This is a common approach for functional languages, where
types are inferred from usage through unification.
As a result, type declarations are not necessary:
() f(a,b) { return a+b; } // a and b now int, since `+` (int, int)

While this approach works for now, problems arise with the introduction
of new types like bool, where `!x` must handle both int and bool.
It will also become incompatible with int32 and other strict integers.
This will clash with structure methods, struggle with proper generics,
and become entirely impractical for union types.

This PR completely rewrites the type system targeting the future.

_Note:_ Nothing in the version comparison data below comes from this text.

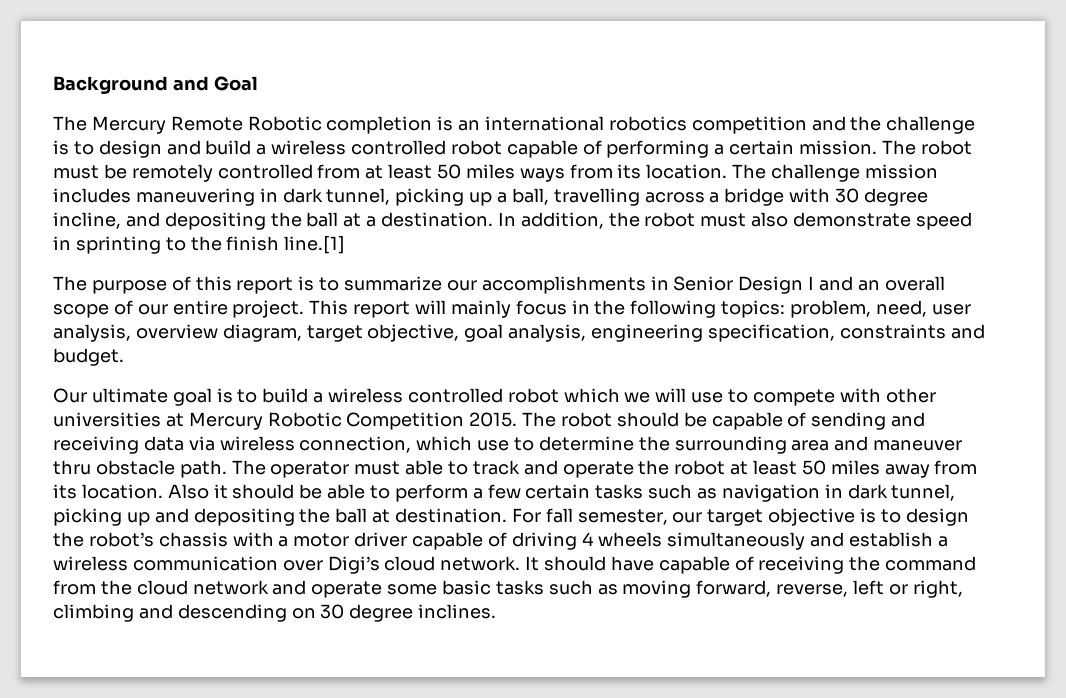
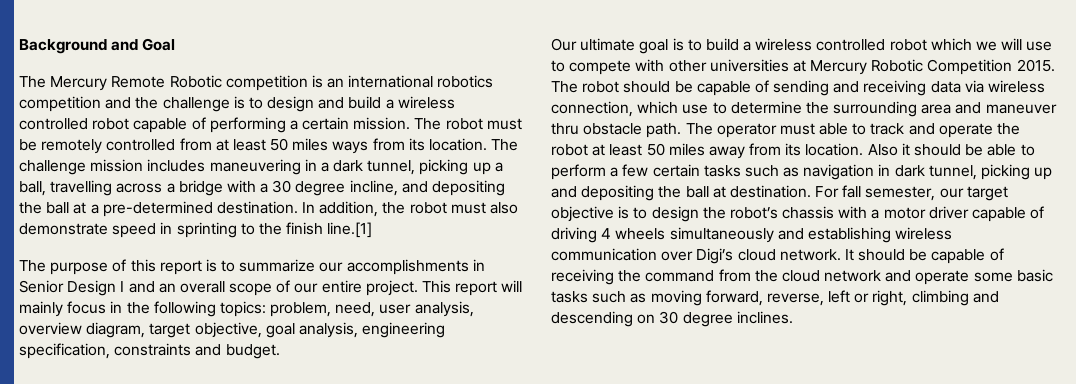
- The Mercury Remote Robotic completion is an international robotics competition and the challenge is to design and build a wireless controlled robot capable of performing a certain mission.
+ The Mercury Remote Robotic competition is an international robotics competition and the challenge is to design and build a wireless controlled robot capable of performing a certain mission.
- The challenge mission includes maneuvering in dark tunnel, picking up a ball, travelling across a bridge with 30 degree incline, and depositing the ball at a destination.
+ The challenge mission includes maneuvering in a dark tunnel, picking up a ball, travelling across a bridge with a 30 degree incline, and depositing the ball at a pre-determined destination.
- For fall semester, our target objective is to design the robot’s chassis with a motor driver capable of driving 4 wheels simultaneously and establish a wireless communication over Digi’s cloud network.
+ For fall semester, our target objective is to design the robot’s chassis with a motor driver capable of driving 4 wheels simultaneously and establishing wireless communication over Digi’s cloud network.
- It should have capable of receiving the command from the cloud network and operate some basic tasks such as moving forward, reverse, left or right, climbing and descending on 30 degree inclines.
+ It should be capable of receiving the command from the cloud network and operate some basic tasks such as moving forward, reverse, left or right, climbing and descending on 30 degree inclines.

1) type of any expression is inferred and never changed
2) this is available because dependent expressions already inferred
3) forall completely removed, generic functions introduced
   (they work like template functions actually, instantiated while inferring)
4) instantiation `<...>` syntax, example: `t.tupleAt<int>(0)`
5) `as` keyword, for example `t.tupleAt(0) as int`
6) methods binding is done along with type inferring, not before
   ("before", as worked previously, was always a wrong approach)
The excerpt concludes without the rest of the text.